Rand Paul has not shown his hand on a presidential bid. He surely has to be encouraged by the myriad polls out there that show him to be the 2016 Republican front-runner. With NJ Governor Chris Christie weakened by “bridgegate,” Paul “manages the register double-digits everywhere,” according to US News & World Report. Paul tops CNN’s current poll with 16 percent, and is hot on the heels of Bible-thumping perennial candidate Mike Huckabee in two others. It makes a fellow’s eyes wander over to international temperatures when he gets to the weather section of his morning newspaper.

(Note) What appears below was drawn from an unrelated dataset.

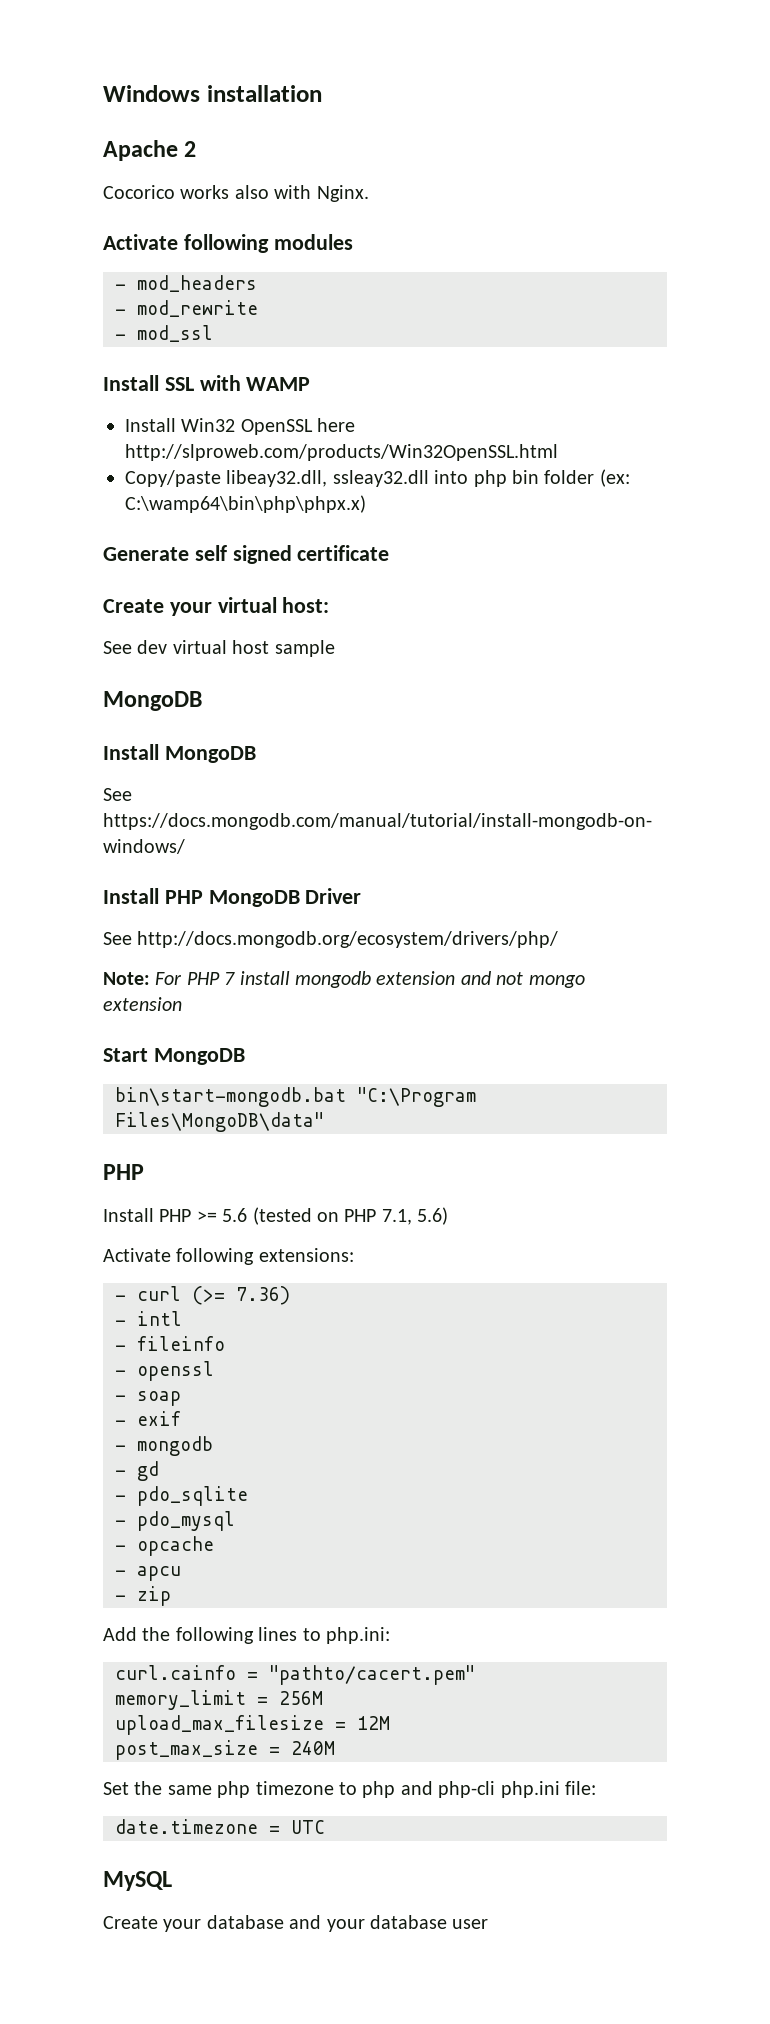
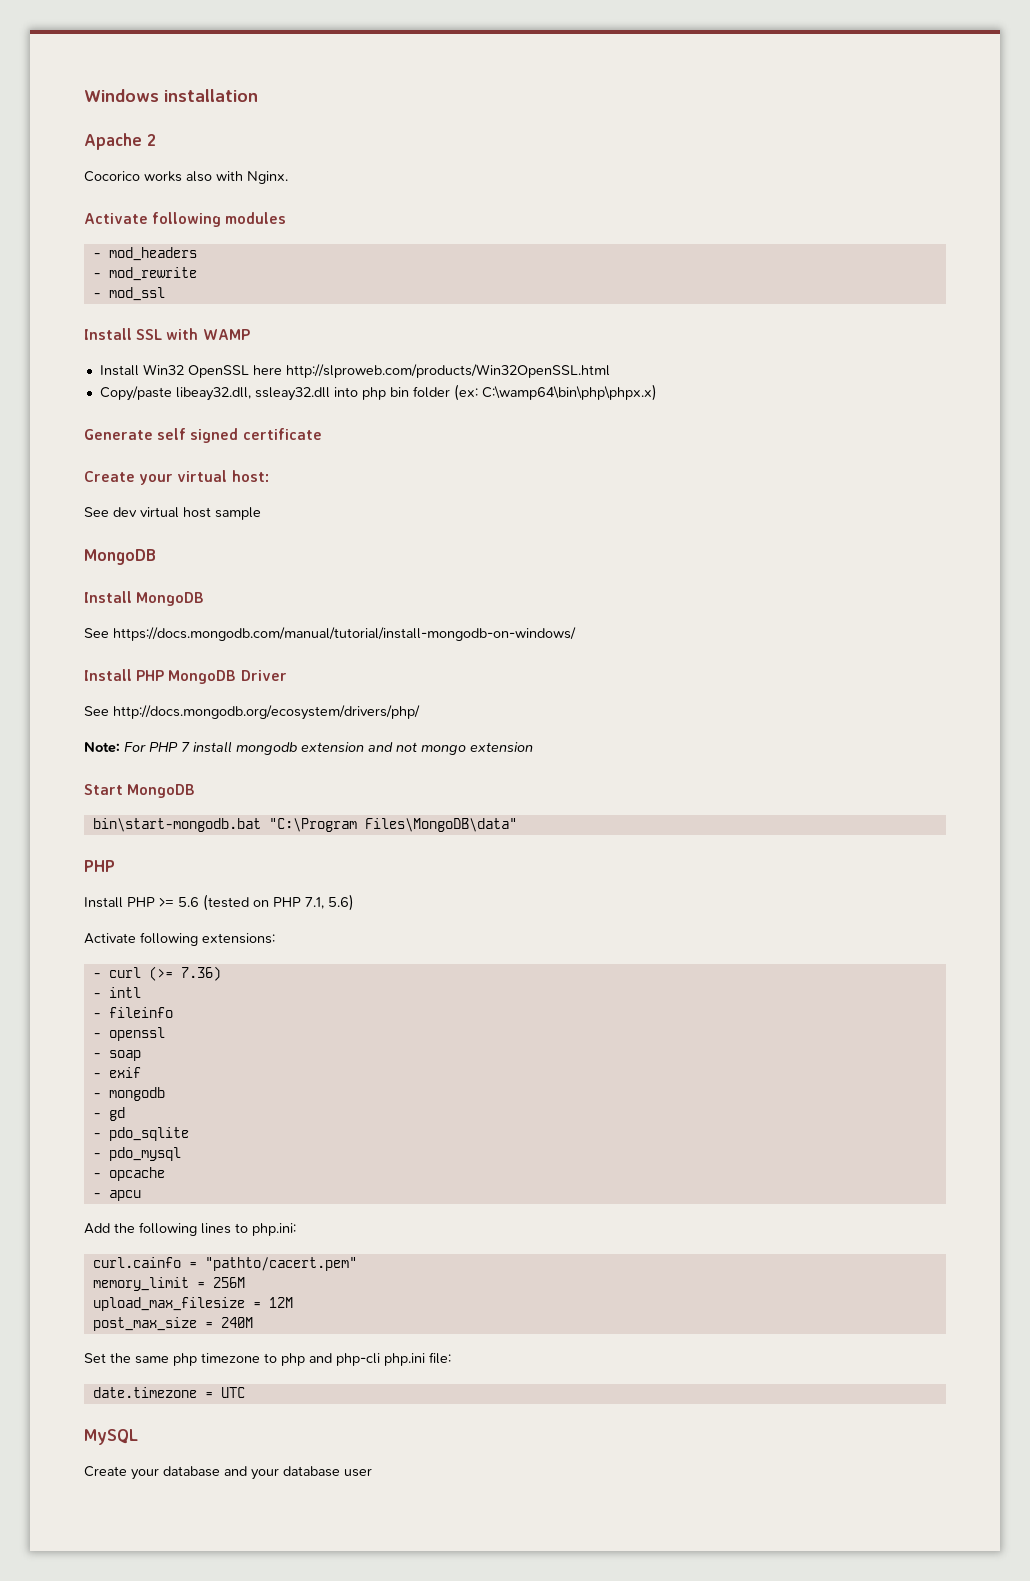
[115,1586,171,1606] // - zip -> (141, 1195) none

But I’ll end this post on a positive note. Rand Paul’s Kentucky Senate seat is up in…yup, 2016, the presidential year. The Ayn Rand disciple will want to keep that Senate seat even if and when he runs for president. But in order to do so, the Kentucky legislature must pass a law allowing Paul to appear twice on the same ballot…for senator and president. Otherwise he would have to resign his senate seat. This practice has been done many times since Lyndon Baines Johnson first pulled it off in 1960.

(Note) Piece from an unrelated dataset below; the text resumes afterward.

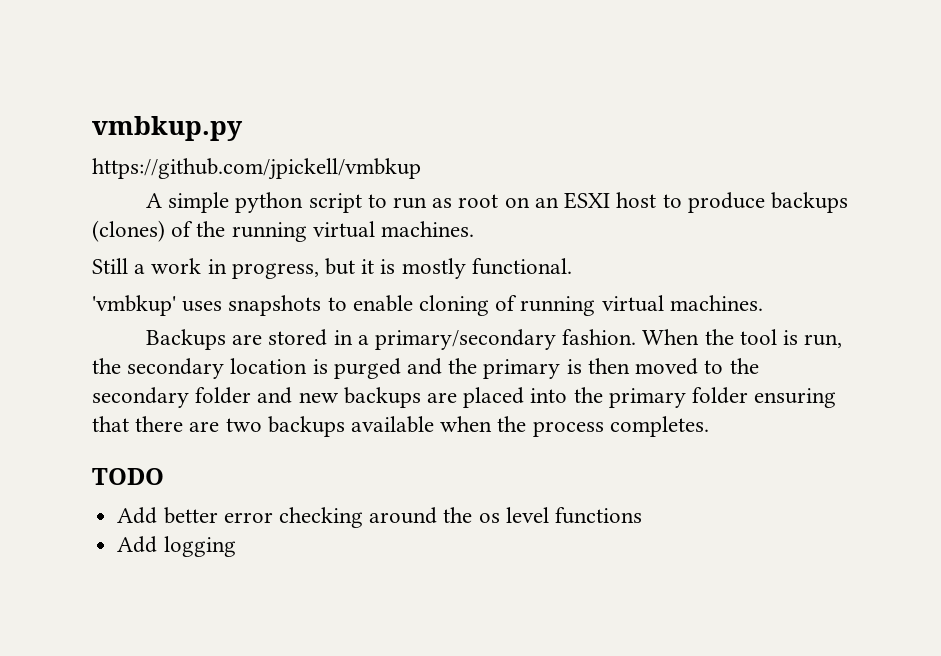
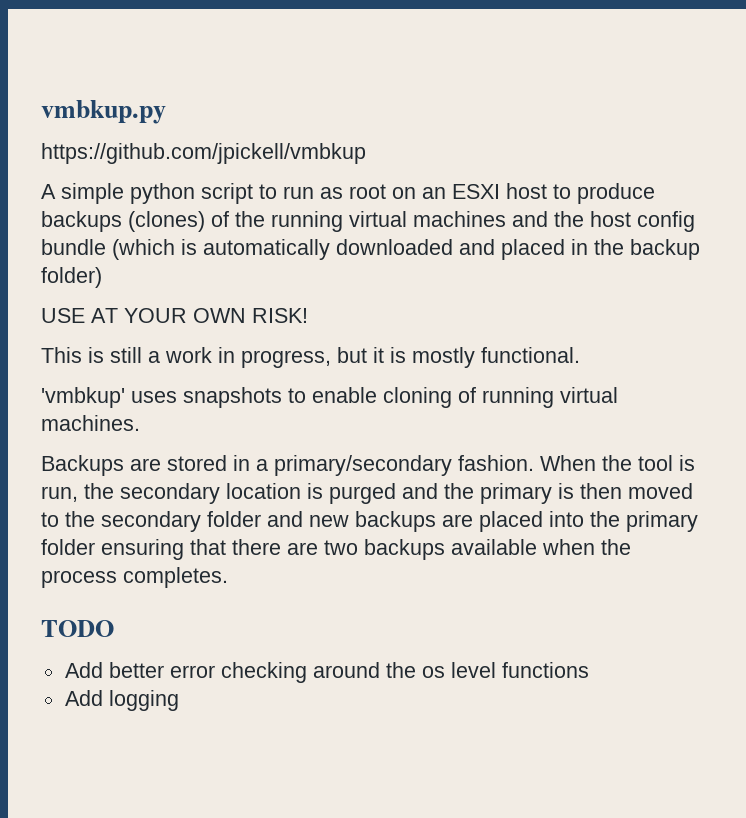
[381,221,475,237] [92,258,128,274] machines. // Still -> [413,211,695,232] [41,239,700,260] [41,267,102,288] [41,308,308,323] [41,347,142,363] machines and the host config bundle (which is automatically downloaded and placed in the backup folder) // USE AT YOUR OWN RISK! // This is still

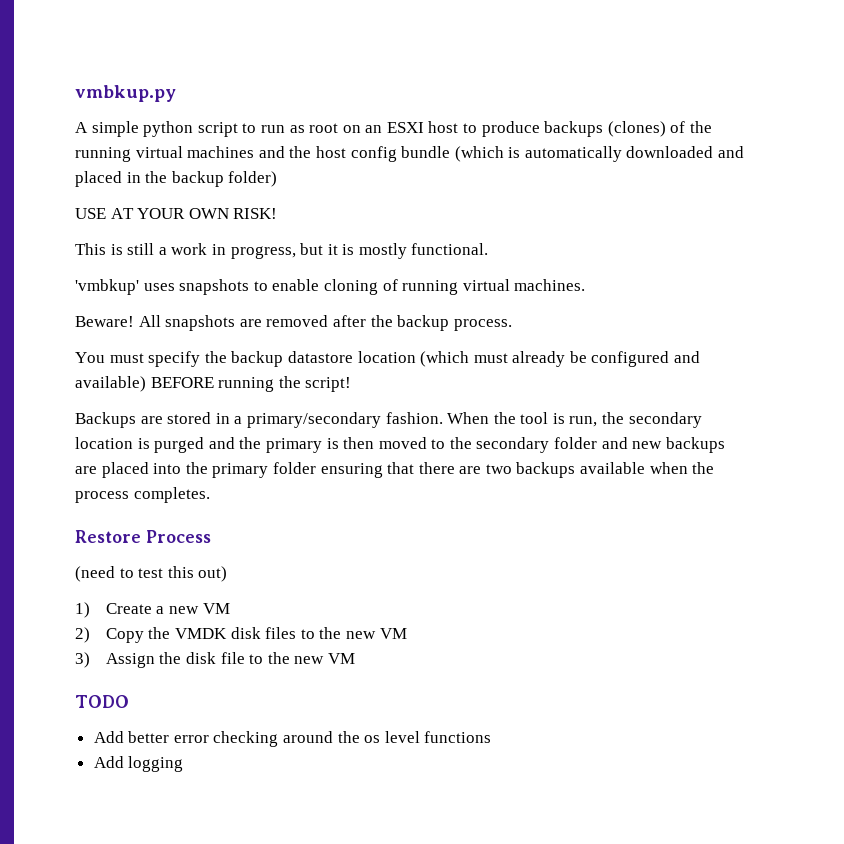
[41,143,366,164] // https://github.com/jpickell/vmbkup -> (176, 93) none
(140, 423) none -> [75,315,512,331] [75,351,701,367] [75,376,352,392] // Beware! All snapshots are removed after the backup process. // You must specify the backup datastore location (which must already be configured and available) BEFORE running the script!
(228, 577) none -> [75,530,211,543] [75,566,228,582] [75,602,230,618] [75,627,407,643] [75,652,356,668] // Restore Process // (need to test this out) // 1) Create a new VM // 2) Copy the VMDK disk files to the new VM // 3) Assign the disk file to the new VM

The problem for Paul is that Kentucky has a divided state legislature, the state assembly being controlled by Democrats. After the state senate promptly passed the bill, the Kentucky assembly let it die on the vine at the end of the session. They claimed that they were still taking the time to read the entire bill…which was one whole paragraph.

Ah yes, I see the sun peaking through the clouds. That’s “sun,” not “son.”

 

 

Andrew Goutman

Andrew Goutman is the editor of The Record.